If anyone can suggest any other methods, it would be of great help.

Many thanks

 
Posted : 07/04/2014 3:55 pm
jaclaz
(@jaclaz)
Posts: 5133
Illustrious Member
 

Secureboot is somehow a misnamer.

It should be called "trustedboot".
http//technet.microsoft.com/en-us/library/hh824987.aspx
http//docs.fedoraproject.org/en-US/Fedora/18/html/UEFI_Secure_Boot_Guide/index.html
it is simply a mechanism that allows booting from "digitally signed" bootloaders/bootmanagers.

Secureboot in itself won't encrypt anything, but that particular make/model laptop (or even the actual hard disk in it) may well have other provisions that make the drive encrypted.

Does it not boot from CD/DVD and/or USB?

jaclaz

 
Posted : 07/04/2014 6:29 pm
ridders
(@ridders)
Posts: 12
Active Member
Topic starter
 

Jaclaz,

Thank you for your response, I should have mentioned in my first post, what the result is from booting from USB or CD. The result is the following

If I attempt to boot from USB, I get the error "Setup Warning Boot failure", this then returns to the boot device selection page.

Or if I attempt to boot from CD, I get the error "Image failed to verify with *ACCESS DENIED*. Press any key to continue", this proceeds to another page which presents "Failed to start loader.efi (14) not found".

 
Posted : 07/04/2014 7:22 pm
(@athulin)
Posts: 1156
Noble Member
 

The bios clearly displays that secure boot is enabled, and the option to disable this is greyed out.

You need to translate that into reality. Does it mean that the HDD supports the ATA Security Mode Feature Set (most modern disks do, particularly laptop drives), and that it is enabled. (If it is, how? Does it have a Master Password, or only a User Password, for example). Or does it refer to something else? Find the relevant User Manual, and examine it.
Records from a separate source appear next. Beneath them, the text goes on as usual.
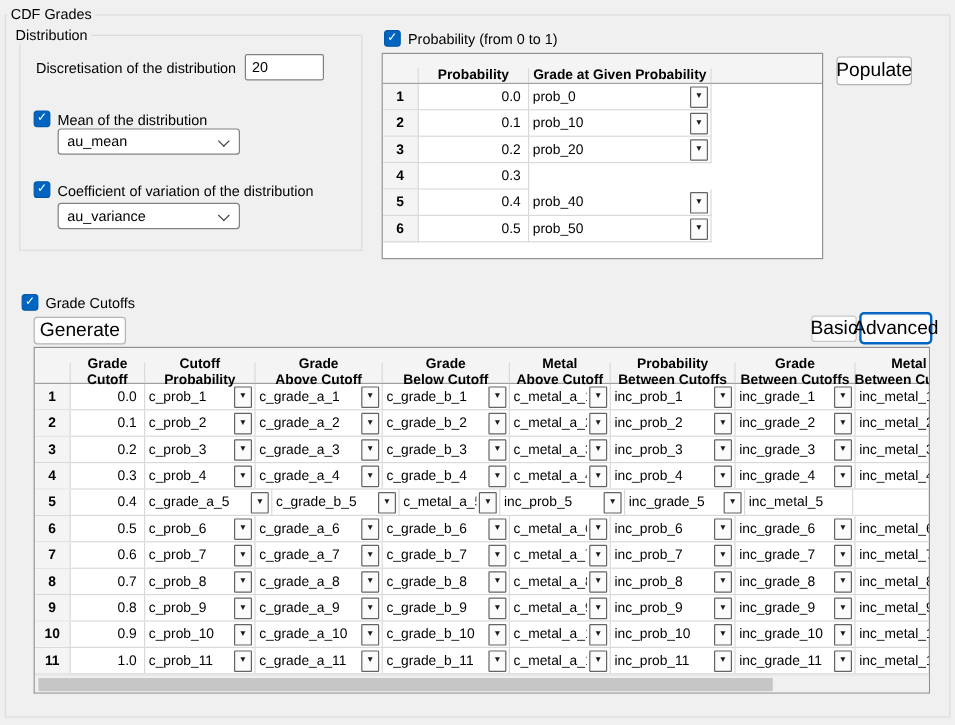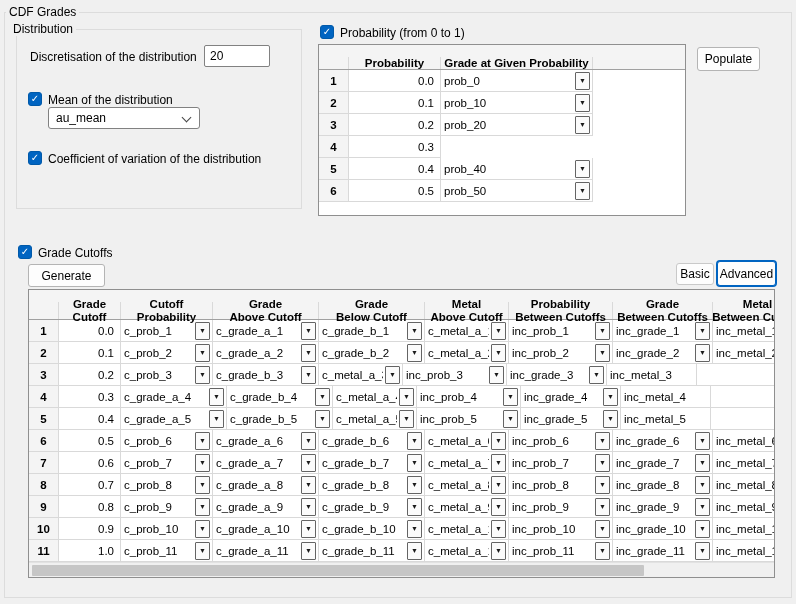"Populate" .btn { font-size: 12px -> 16px }
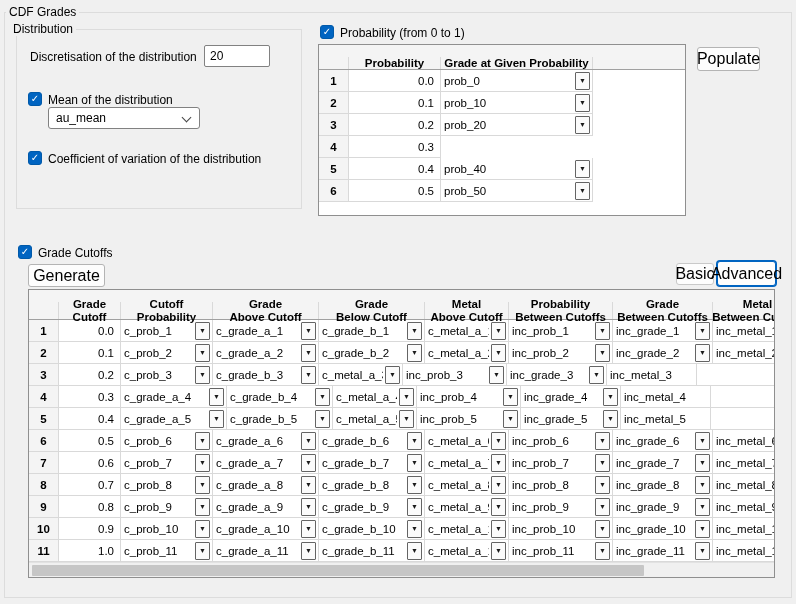"au_variance" div.combobox { html: none -> <div> <span>au_variance</span> <span></span> </div> }
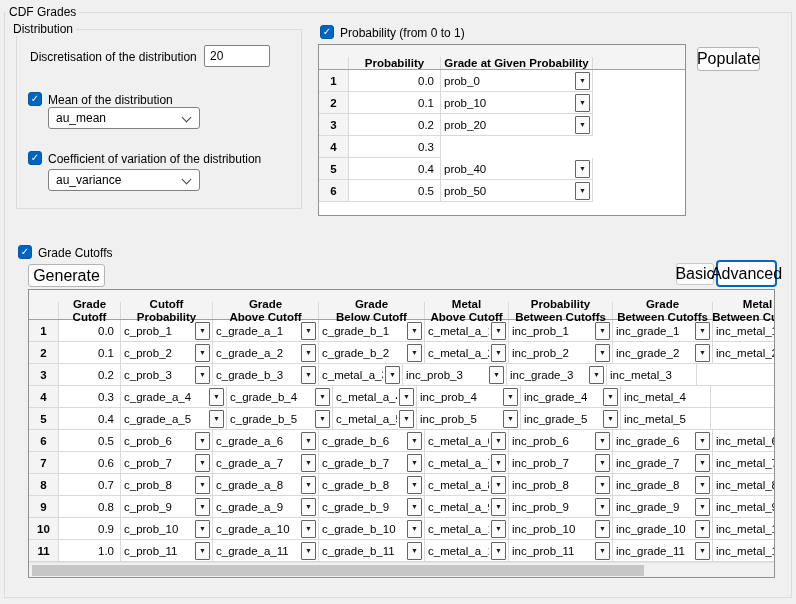"c_grade_a_3" div.cell { html: none -> <div> <span>c_grade_a_3</span> <span> <span>▼</span> </span> </div> }
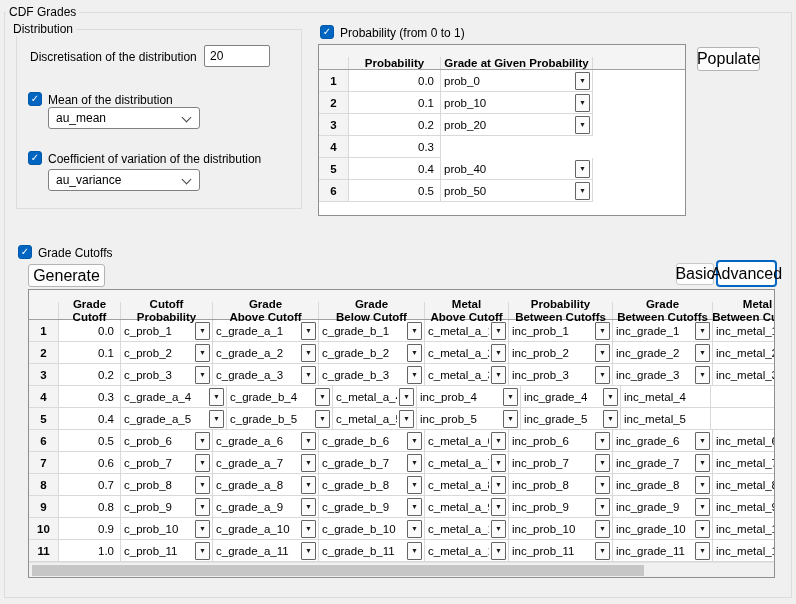"c_prob_4" div.cell { html: none -> <div> <span>c_prob_4</span> <span> <span>▼</span> </span> </div> }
ATA Security Mode Features should be testable by examining the HDD configuration. hdparm in Linux does it, for example. If you haven't experimented with a disk with this feature set enabled you may want to do that first.

… as a colleague of mine has advised me of a similar experience, where by upon reinstalling the HDD, the drive was rendered useless as it had encrypted itself.

There are situations in which a Security Mode enabeld disk will reset. One example is too many failed attempts to provide a password. Or, if Maximum Security Level is set, and you don't have the User Password. In that case, the Master Password can be used to unlock the drive, but it will also erase it.
Without knowing exactly what he did, it's difficult to say why it behaved the way it did.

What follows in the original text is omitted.